Your task: The lines from the one containing "Minerva's - Sioux Falls | rescaled_score: 0.601" through the last line below, both ends included, must be reproduced exactly, with no pictures.

Available data:
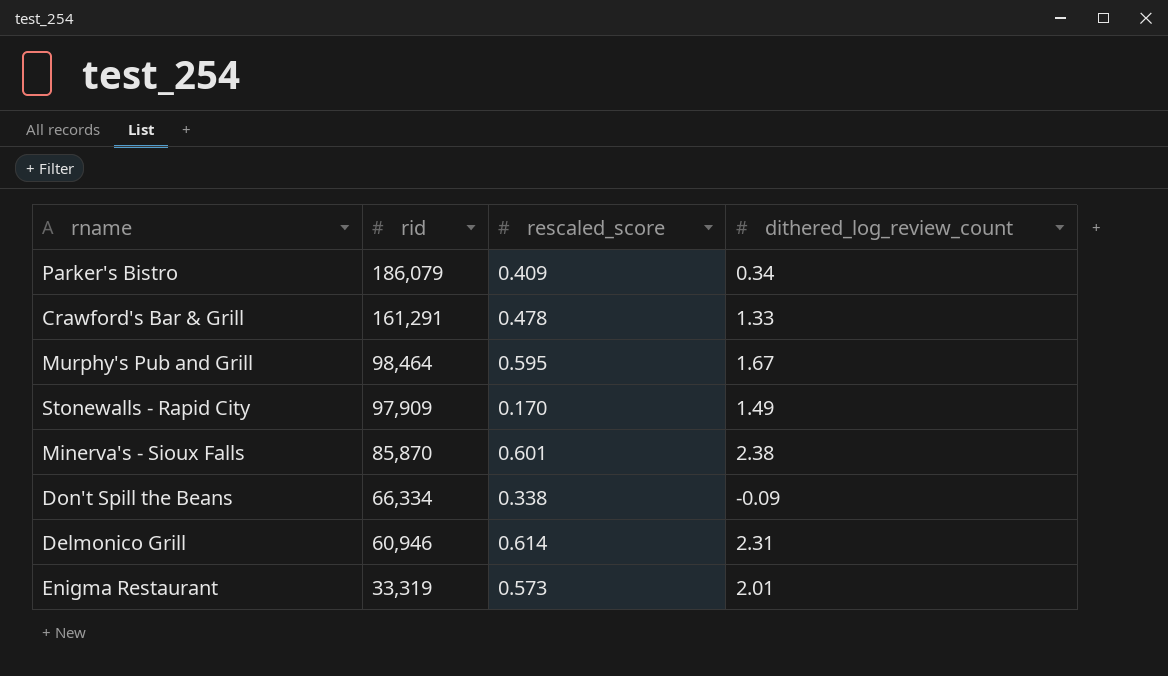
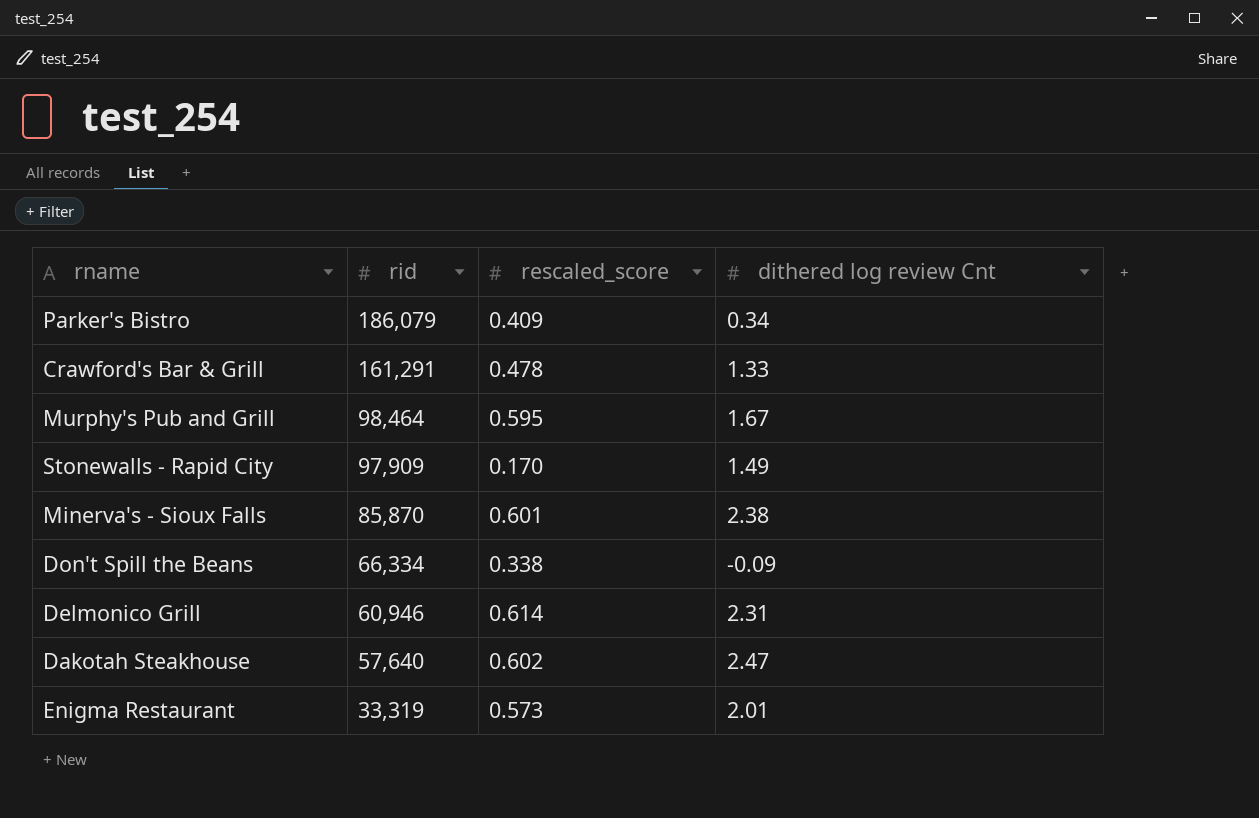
column name: dithered_log_review_count -> dithered log review Cnt
row Dakotah Steakhouse: none -> 57,640 | 0.602 | 2.47

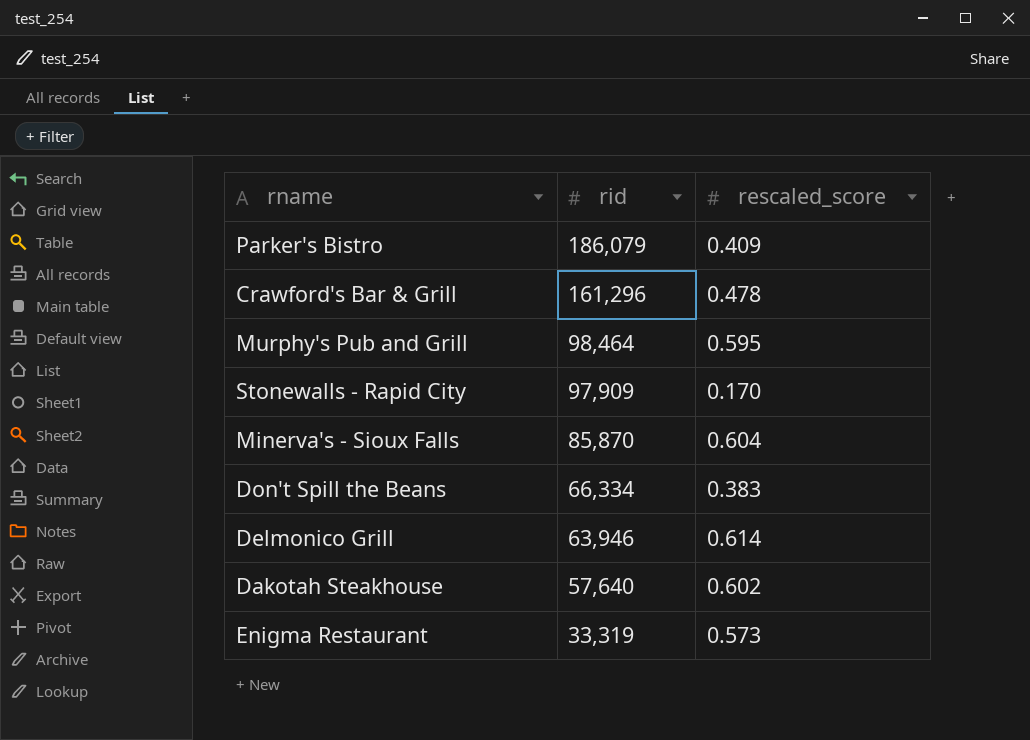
column dithered log review Cnt | position: 4 -> none
Crawford's Bar & Grill | rid: 161,291 -> 161,296
Minerva's - Sioux Falls | rescaled_score: 0.601 -> 0.604
Don't Spill the Beans | rescaled_score: 0.338 -> 0.383
Delmonico Grill | rid: 60,946 -> 63,946

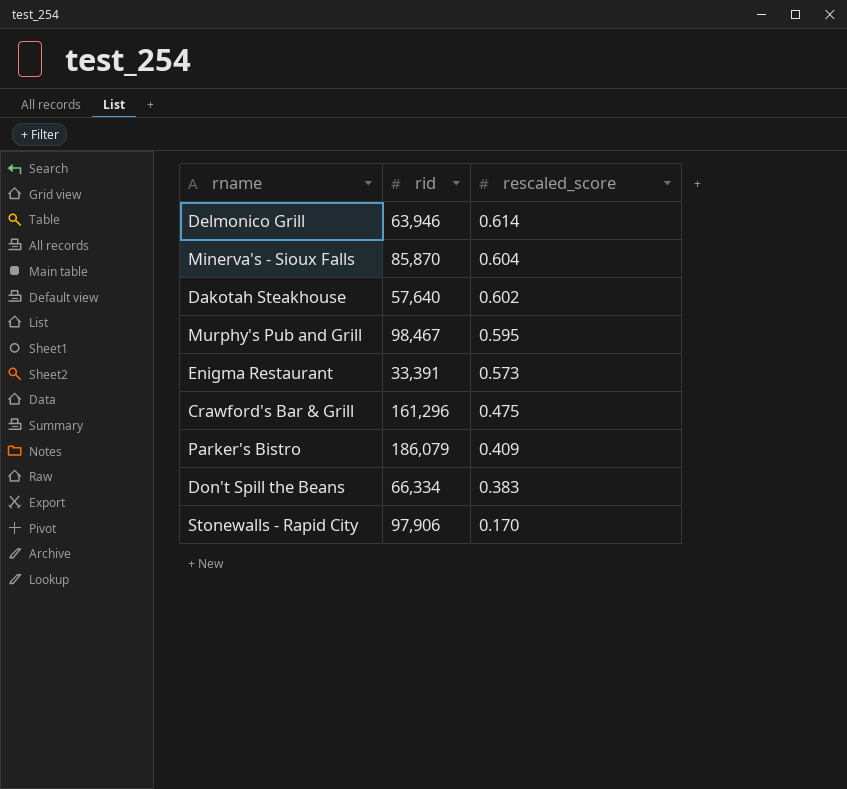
row order: rid descending -> rescaled_score descending
Murphy's Pub and Grill | rid: 98,464 -> 98,467
Enigma Restaurant | rid: 33,319 -> 33,391
Crawford's Bar & Grill | rescaled_score: 0.478 -> 0.475
Stonewalls - Rapid City | rid: 97,909 -> 97,906

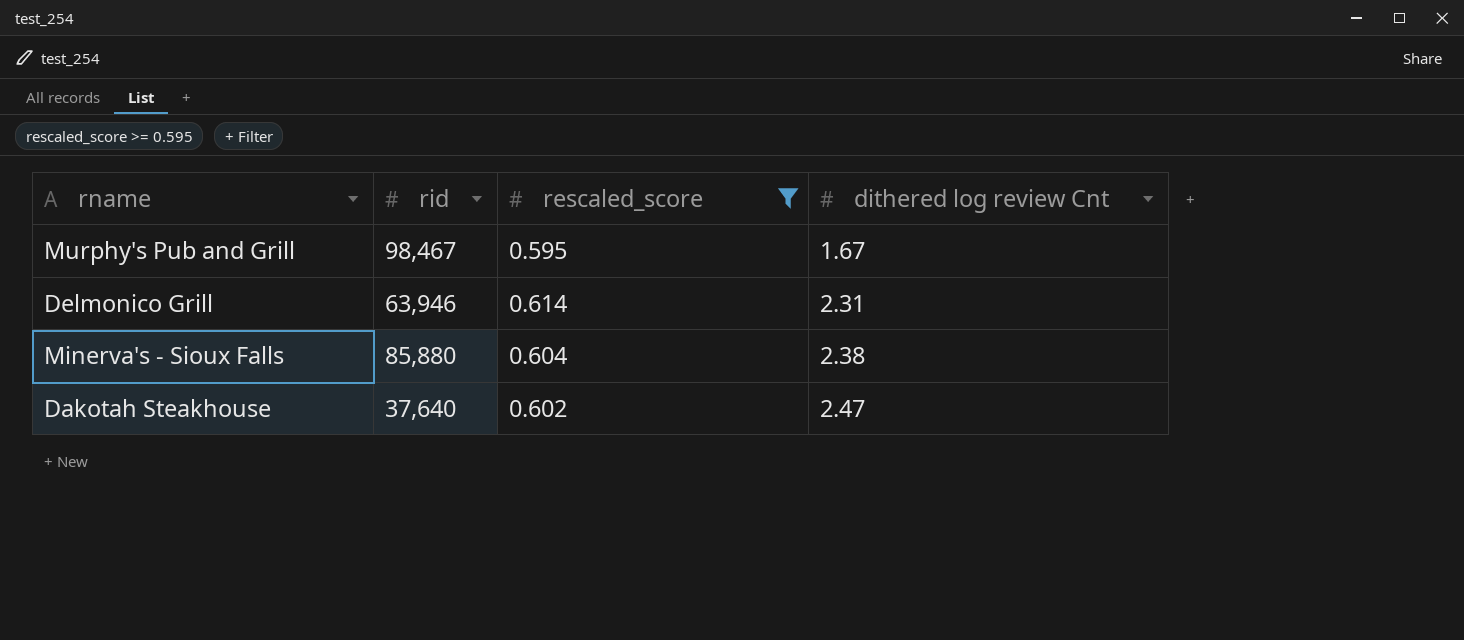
filter: none -> rescaled_score >= 0.595
row order: rescaled_score descending -> dithered log review Cnt ascending
column dithered log review Cnt | position: none -> 4
Minerva's - Sioux Falls | rid: 85,870 -> 85,880
Dakotah Steakhouse | rid: 57,640 -> 37,640

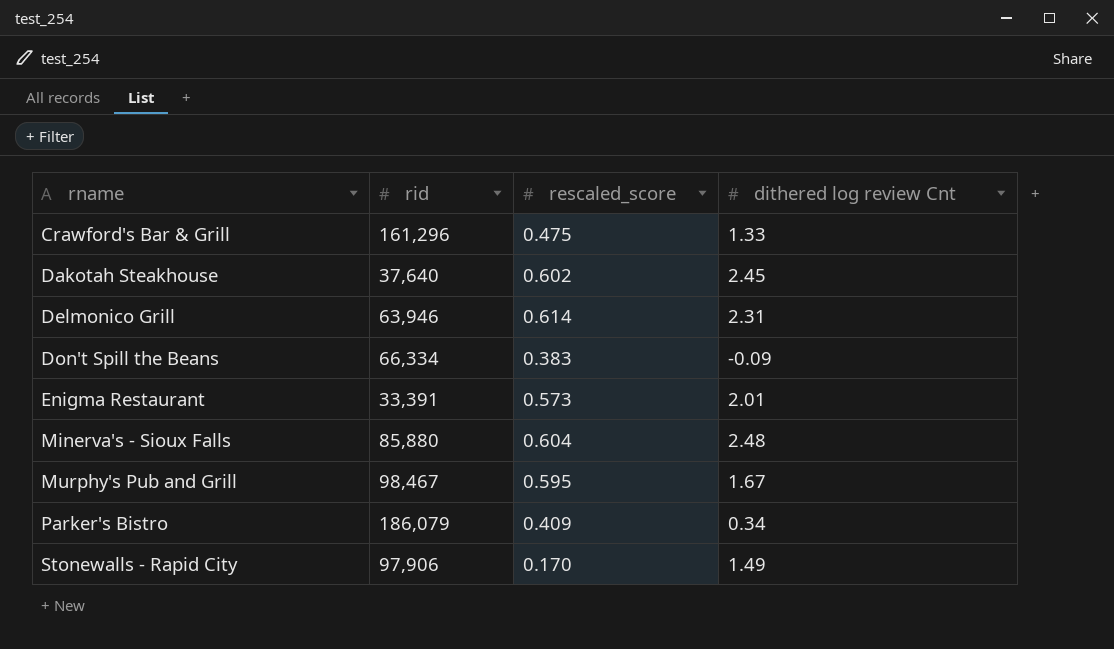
filter: rescaled_score >= 0.595 -> none
row order: dithered log review Cnt ascending -> rname ascending
Dakotah Steakhouse | dithered log review Cnt: 2.47 -> 2.45
Minerva's - Sioux Falls | dithered log review Cnt: 2.38 -> 2.48

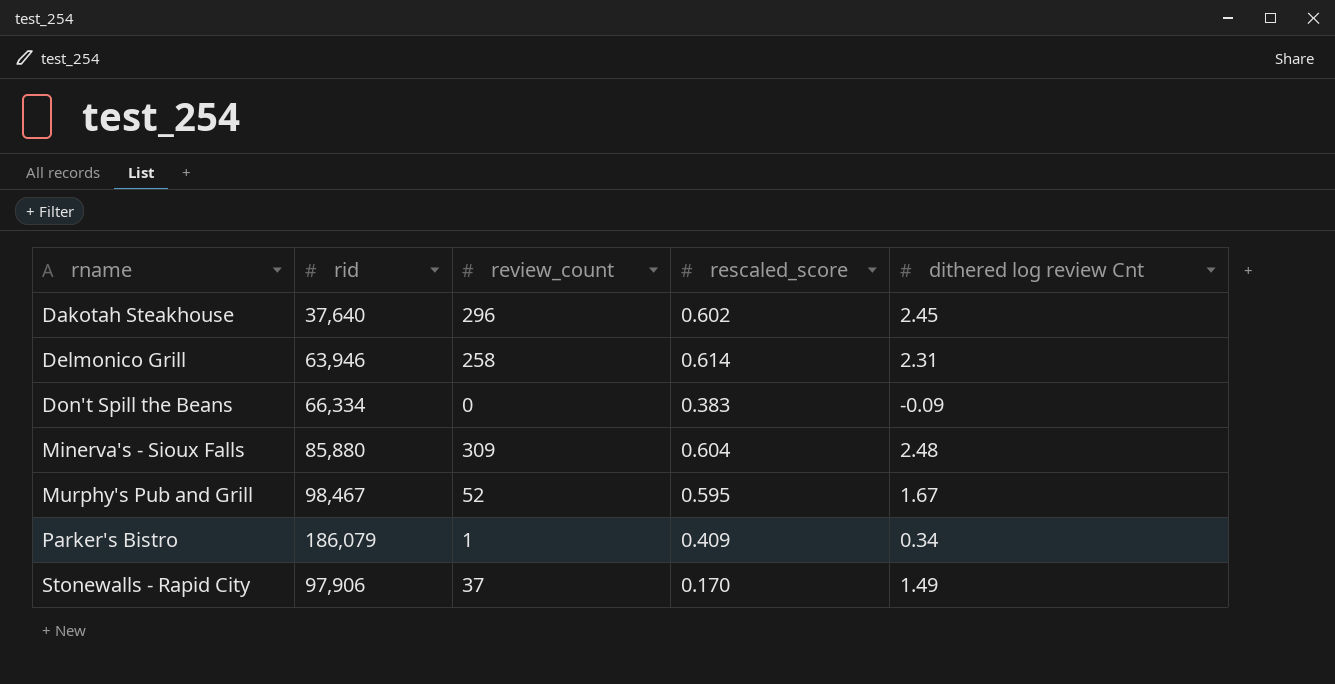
column review_count | position: none -> 3
row Crawford's Bar & Grill: 161,296 | 0.475 | 1.33 -> none
row Enigma Restaurant: 33,391 | 0.573 | 2.01 -> none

Task result:
Minerva's - Sioux Falls | rescaled_score: 0.601 -> 0.604
Don't Spill the Beans | rescaled_score: 0.338 -> 0.383
Delmonico Grill | rid: 60,946 -> 63,946

row order: rid descending -> rescaled_score descending
Murphy's Pub and Grill | rid: 98,464 -> 98,467
Enigma Restaurant | rid: 33,319 -> 33,391
Crawford's Bar & Grill | rescaled_score: 0.478 -> 0.475
Stonewalls - Rapid City | rid: 97,909 -> 97,906

filter: none -> rescaled_score >= 0.595
row order: rescaled_score descending -> dithered log review Cnt ascending
column dithered log review Cnt | position: none -> 4
Minerva's - Sioux Falls | rid: 85,870 -> 85,880
Dakotah Steakhouse | rid: 57,640 -> 37,640

filter: rescaled_score >= 0.595 -> none
row order: dithered log review Cnt ascending -> rname ascending
Dakotah Steakhouse | dithered log review Cnt: 2.47 -> 2.45
Minerva's - Sioux Falls | dithered log review Cnt: 2.38 -> 2.48

column review_count | position: none -> 3
row Crawford's Bar & Grill: 161,296 | 0.475 | 1.33 -> none
row Enigma Restaurant: 33,391 | 0.573 | 2.01 -> none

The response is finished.